Lendlease Global Commercial REIT (LREIT) announced that its distribution per unit (DPU) for 1HFY2025 ended December 2024 has come in at 1.8 cents, 14.3% lower than 2.1 cents in the previous year. The lower DPU was primarily driven by higher finance costs, lower NPI as well as an enlarged unit base.
This comes on the back of a 13.6% y-o-y decline in gross revenue to $103.6 million from $119.9 million a year ago. This brough net property income (NPI) to $74.9 million, 19.8% lower than $93.4 million in the same period last year.
The REIT explains that gross revenue and NPI for 1HFY2024 includes the upfront recognition of the supplementary rent received from the lease restructuring of Sky Complex in December 2023. On a proforma basis after adjusting for the supplementary rent, 1HFY2025 gross revenue was 0.4% higher while NPI was 2.2% lower y-o-y.

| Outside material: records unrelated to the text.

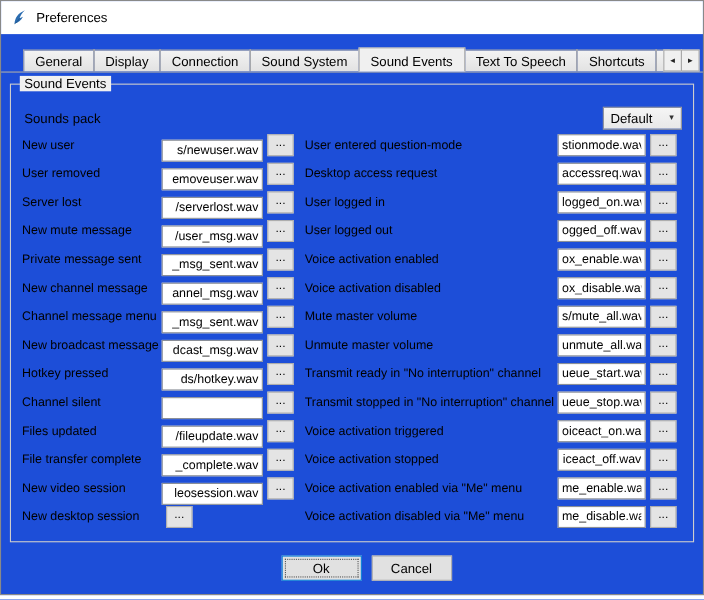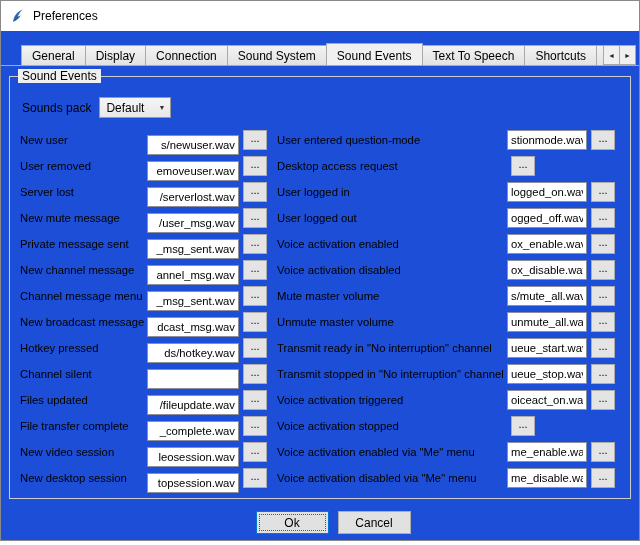--- a/index.html
+++ b/index.html
@@ -36,7 +36,7 @@
   .groupbox-title { position: absolute; top: -8px; left: 8px; background: #f0f0f0;
                     padding: 0 4px; }
 
-  .sounds-pack-row { display: flex; align-items: center; gap: 8px; margin: 6px 0 12px 2px; }
+  .sounds-pack-row { display: flex; align-items: center; gap: 8px; margin: 6px 0 4px 2px; justify-content: space-between; }
   .combo { width: 72px; height: 21px; border: 1px solid #999;
            background: linear-gradient(#f5f5f5, #e8e8e8); display: flex; align-items: center;
            padding: 0 5px 0 6px; }

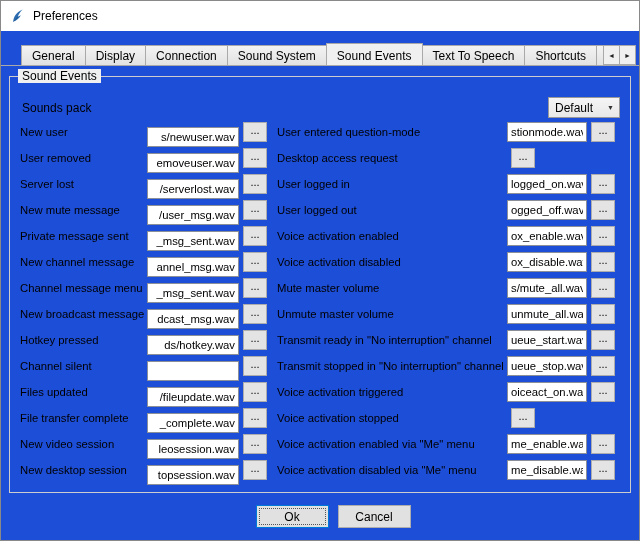--- a/index.html
+++ b/index.html
@@ -189,6 +189,7 @@
           </div>
           <div class="event-row">
             <span class="event-label">Desktop access request</span>
+            <input type="text" class="event-input" value="accessreq.wav" style="">
             <button class="browse-btn">...</button>
           </div>
           <div class="event-row">

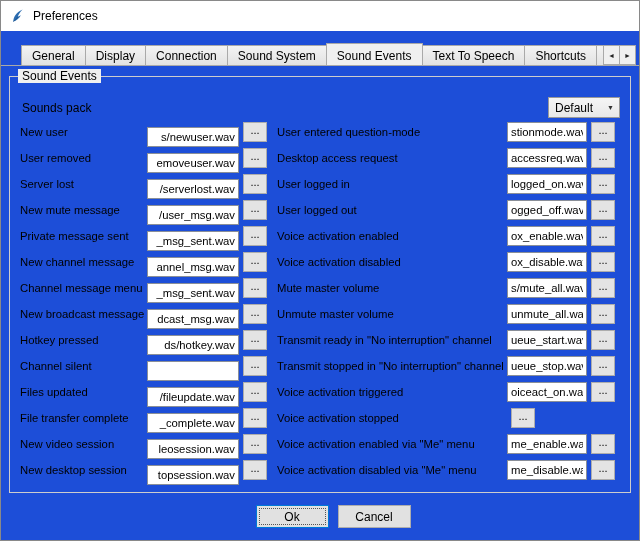--- a/index.html
+++ b/index.html
@@ -239,6 +239,7 @@
           </div>
           <div class="event-row">
             <span class="event-label">Voice activation stopped</span>
+            <input type="text" class="event-input" value="iceact_off.wav" style="">
             <button class="browse-btn">...</button>
           </div>
           <div class="event-row">

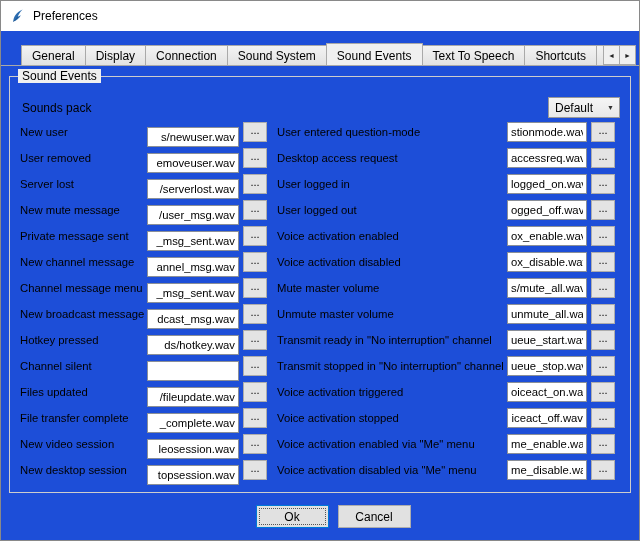--- a/index.html
+++ b/index.html
@@ -177,7 +177,6 @@
           </div>
           <div class="event-row">
             <span class="event-label">New desktop session</span>
-            <input type="text" class="event-input" value="topsession.wav" style="">
             <button class="browse-btn">...</button>
           </div>
         </div>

For the first six months of FY2025, tenant sales and visitation were lower by 5.2% and 0.6% y-o-y to $403.9 million and 33.8 million respectively. The decline in tenant sales was impacted by an increase in outbound travel on the back of strong Singapore currency.
As at Dec 31, 2024, office tenants account for approximately 21% of portfolio GRI with a long WALE of 11.7 years by NLA and 14.2 years by GRI.
Finance cost in 1HFY2025 is higher on a y-o-y basis on the back of higher weighted average cost of debt at 3.57% per annum, as compared to 3.37% per annum in 1HFY2024, due to the replacement of EURIBOR interest rate hedge at a higher rate in October 2023.
Profit attributable to unitholders came in at $19.6 million, 5.4% lower y-o-y.
The REIT’s portfolio committed occupancy stands at 92.3% (99.9% retail; 86.6$ office), an improvement from 89.5% a year ago, with a weighted average lease expiry (WALE) of 7.2 years by NLA) and 4.6 years (by GRI). Retail rental reversion came in at 10.7%, while office rental uplift was 1.2%.
Gross borrowings as at Dec 31, 2024 were $1.56 billion with a gearing ratio of 40.8% and a weighted average debt maturity of 2.0 years.
Construction of the 48,200 sq ft multifunctional event space adjacent to 313@somerset has commenced. Expected to be completed in 2H2026 with an estimated seating capacity of 3,000, the state-of-the-art music hall will feature multiple rooms and stages set up to host international tours as well as local artistes.
Kelvin Chow, CEO of the manager says, “Our retail portfolio continues to demonstrate resilience with positive rental reversions. In the near-term, we will focus on the continued positive leasing momentum at Sky Complex Building 3, proactive asset management and prudent capital management. Now that construction has commenced at the multifunctional event space, we are looking forward to see our partnership with Live Nation and the Singapore Tourism Board come to fruition when the space is completed in 2H2026.”
Units in LREIT closed at 54 cents on Feb 3.